JanusGraph / janusgraph

JanusGraph: an open-source, distributed graph database
https://janusgraph.org
Other
5.26k stars 1.16k forks source link

OLAP traversals do not work with JanusGraph 0.5.2 and BigTable #2201

Open ADBalici opened 3 years ago

ADBalici commented 3 years ago

JanusGraph Version: 0.5.2 Storage Backend: Google Cloud BigTable

Steps to reproduce:

Configure JanusGraph to perform an OLAP traversals on a graph persisted in HBase using Spark in YARN mode:

read-hbase-spark-yarn.properties

#
# Hadoop Graph Configuration
#
gremlin.graph=org.apache.tinkerpop.gremlin.hadoop.structure.HadoopGraph
gremlin.hadoop.graphReader=org.janusgraph.hadoop.formats.hbase.HBaseInputFormat
gremlin.hadoop.graphWriter=org.apache.hadoop.mapreduce.lib.output.NullOutputFormat

gremlin.hadoop.jarsInDistributedCache=true
gremlin.hadoop.inputLocation=none
gremlin.hadoop.outputLocation=output

gremlin.spark.persistContext=true

#
# JanusGraph HBase InputFormat configuration
#
janusgraphmr.ioformat.conf.storage.backend=hbase
janusgraphmr.ioformat.conf.storage.hbase.ext.google.bigtable.instance.id=janusgraph
janusgraphmr.ioformat.conf.storage.hbase.ext.google.bigtable.project.id=some-project-id
janusgraphmr.ioformat.conf.storage.hbase.ext.hbase.client.connection.impl=com.google.cloud.bigtable.hbase2_x.BigtableConnection

#
# SparkGraphComputer with YARN Configuration
#

spark.master=yarn
spark.executor.memory=1g
spark.serializer=org.apache.tinkerpop.gremlin.spark.structure.io.gryo.GryoSerializer
spark.submit.deployMode=client

spark.yarn.archive=/home/adbalici/janusgraph-0.5.2/lib.zip
spark.yarn.appMasterEnv.CLASSPATH=/home/adbalici/hadoop-conf:./lib.zip/*
spark.executor.extraClassPath=/home/adbalici/hadoop-conf:./lib.zip/*

lib.zip was created based on this recipe: http://yaaics.blogspot.com/2017/07/configuring-janusgraph-for-spark-yarn.html Assume the CLASSPATH and the Hadoop Conf are properly created as the Spark Job is submitted and appears in the YARN Resource Manager.

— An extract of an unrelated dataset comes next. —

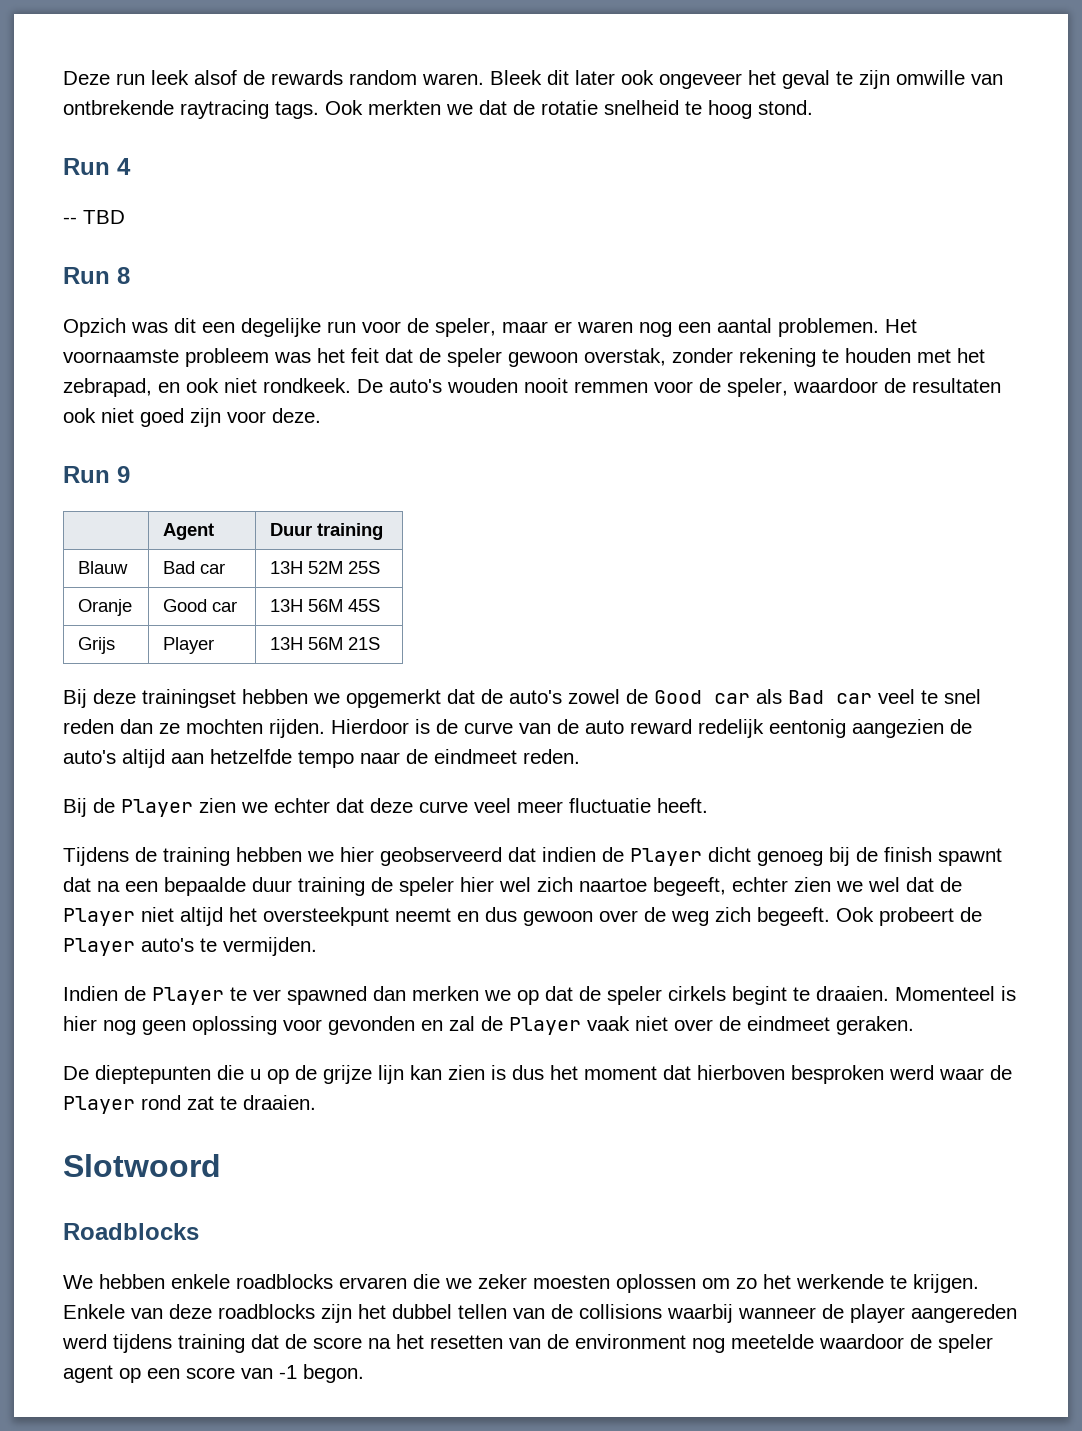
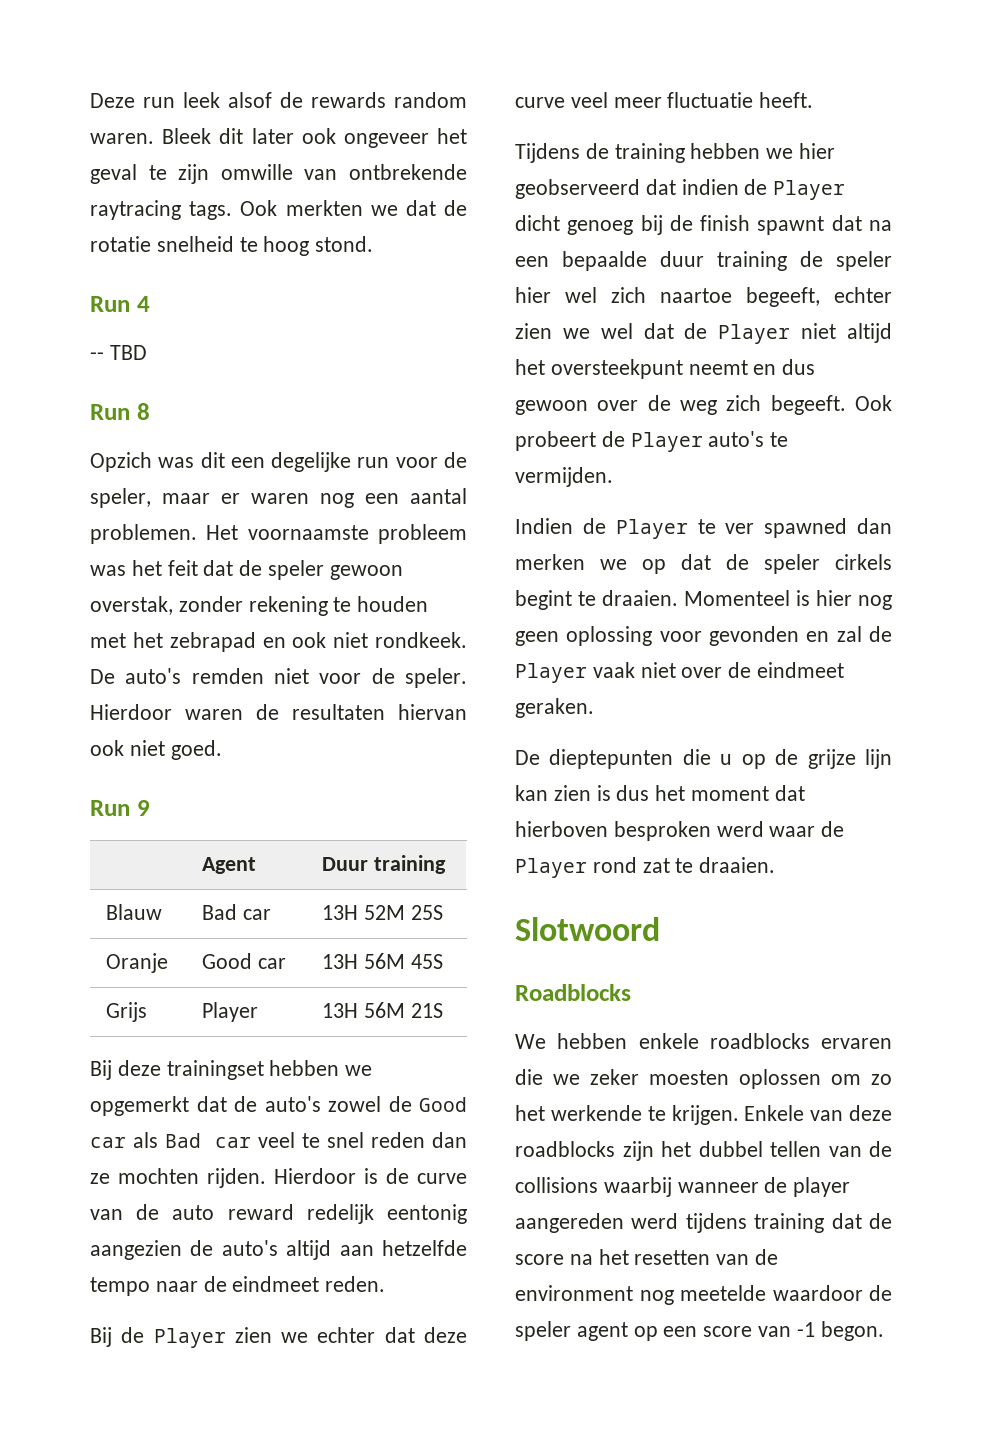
[63,378,152,397] zebrapad, -> [169,632,256,652] zebrapad
[447,378,878,397] wouden nooit remmen voor de speler, waardoor -> [191,668,467,688] [90,704,243,720] remden niet voor de speler. Hierdoor waren
[63,408,321,427] ook niet goed zijn voor deze. -> [398,704,467,720] [90,740,222,760] hiervan ook niet goed.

With all this configured, attempting to run a simple OLAP traversal will result in a java.lang.IllegalStateException: java.lang.UnsupportedOperationException: getRegionMetrics (see below for the extended stacktrace).

This error comes from com.google.cloud.bigtable.hbase2_x.BigtableAdmin (https://github.com/googleapis/java-bigtable-hbase/blob/master/bigtable-hbase-2.x-parent/bigtable-hbase-2.x/src/main/java/com/google/cloud/bigtable/hbase2_x/BigtableAdmin.java).

Otherwise, normal OLTP traversal are working just fine. I was able to create vertex, delete them, add edges, etc...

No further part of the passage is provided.